> Table of Contents > Neurofibromatosis Type 1
Neurofibromatosis Type 1
Rayna Goldstein, MD
Michele Roberts, MD, PhD
image BASICS
  • Neurofibromatosis types 1 (NF1) and 2 (NF2) are neurocutaneous syndromes (phakomatoses). Although they share a name, they are distinct and unrelated conditions with genes on different chromosomes.
    • NF2 is a rare condition that causes bilateral vestibular schwannomas.
    • NF1 is a multisystem disorder that may affect any organ. It is the most common of the phakomatoses.
  • System(s) affected: musculoskeletal, nervous, skin/exocrine, cardiovascular, neuroophthalmologic
  • Synonym(s): von Recklinghausen disease, formerly peripheral NF
  • Predominant sex for NF1: male = female
  • Birth incidence NF1: 1:2,500 to 3,000
1:3,000 to 1:4,000
  • Neurofibromin is a guanosine triphosphatase-activating protein that acts as a tumor suppressor by downregulating a cellular protooncogene, p21-ras, which enhances cell growth and proliferation.
  • Neurofibromata are benign tumors composed of Schwann cells, fibroblasts, mast cells, and vascular components that develop along nerves.

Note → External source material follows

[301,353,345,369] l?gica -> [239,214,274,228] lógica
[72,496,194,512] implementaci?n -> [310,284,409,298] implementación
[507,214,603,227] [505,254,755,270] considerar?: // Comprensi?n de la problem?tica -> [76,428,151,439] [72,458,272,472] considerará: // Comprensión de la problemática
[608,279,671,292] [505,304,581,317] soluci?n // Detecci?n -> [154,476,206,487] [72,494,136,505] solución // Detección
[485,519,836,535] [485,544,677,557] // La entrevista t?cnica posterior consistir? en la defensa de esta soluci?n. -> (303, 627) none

  • The two-hit hypothesis has been invoked to explain malignant transformation in NF1.
  • Online Mendelian Inheritance in Man 162200
  • Caused by a mutation in the NF1 gene on chromosome 17q11.2; autosomal dominant inheritance; protein product is called neurofibromin.

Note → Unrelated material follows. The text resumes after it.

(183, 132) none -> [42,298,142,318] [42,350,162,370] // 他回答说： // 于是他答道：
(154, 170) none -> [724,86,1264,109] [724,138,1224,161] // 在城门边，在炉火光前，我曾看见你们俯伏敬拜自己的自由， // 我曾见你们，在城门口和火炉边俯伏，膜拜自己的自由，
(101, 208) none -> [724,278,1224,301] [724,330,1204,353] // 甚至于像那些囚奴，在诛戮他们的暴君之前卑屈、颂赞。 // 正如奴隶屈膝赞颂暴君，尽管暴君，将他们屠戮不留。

  • 50% of cases are due to de novo mutations, mostly paternal; likelihood increases with paternal age
  • Prenatal diagnosis is possible if mutation is known.
  • Penetrance is nearly 100%; expressivity is highly variable, even within a family.
  • Gene is large, with a variety of mutations causing NF1. Molecular technology can detect 95% of clinically important NF1 mutations, but clinical diagnosis frequently can be made in childhood.
  • ˜5% of individuals with NF1 have a large deletion of the entire NF1 gene (or nearly so); they usually have a more severe phenotype.
  • Segmental NF is limited to a single body region and is caused by mosaicism for the NF1 mutation.
  • Having an affected first-degree relative is a diagnostic criterion for NF1, although relatives may be unaware of their condition.
  • Affected individuals with a positive family history, as well as those with a new mutation, have a 50% risk of transmitting NF1 to each of their offspring; 1 in 12 will be severely affected.
  • Individuals with segmental NF1 may have gonadal mosaicism and may be at risk for transmission of the mutated gene.
Congenital heart disease, pulmonary stenosis, hypertension, renal artery stenosis
  • NF1 can be diagnosed by routine exam by age 4 years, with attention to skin stigmata; diagnostic criteria include ≥2 of the following (1):
    • ≥6 café au lait (light brown) macules, ≥5 mm in prepubertal individuals or ≥15 mm in adults
    • ≥2 neurofibromata of any type or 1 plexiform (noncircumscribed) neurofibroma
    • Axillary or inguinal freckling
    • ≥2 Lisch nodules (benign iris hamartomas, asymptomatic)
    • Optic glioma by MRI
    • Characteristic osseous lesions: sphenoid dysplasia, long-bone cortical thinning, ribbon ribs, angular scoliosis
    • First-degree relative with NF1 by above criteria
  • Prenatal diagnosis is possible with known mutation or by linkage testing (with positive family history), although not predictive of clinical course.
  • Skin
    • Café au lait macules develop during the first 3 years of childhood and are usually the presenting feature of NF1. Evenly pigmented, irregularly shaped (coast-of-California), light brown macules present in 97% of patients with NF1; many unaffected individuals have one to three such macules.
    • Neurofibromata can be cutaneous, subcutaneous, or plexiform and may be soft or firm; buttonhole invagination is pathognomonic. Cutaneous neurofibromata usually begin to appear during late childhood or adolescence.
    • Plexiform neurofibromata are present in up to 50% of individuals with NF1
      • Usually congenital; may be subtle in infancy
      • Freckling or hypertrichosis may be present over plexiform neurofibromata; may affect underlying structures or cause focal hyperplasia
      • Many are internal, not obvious on exam.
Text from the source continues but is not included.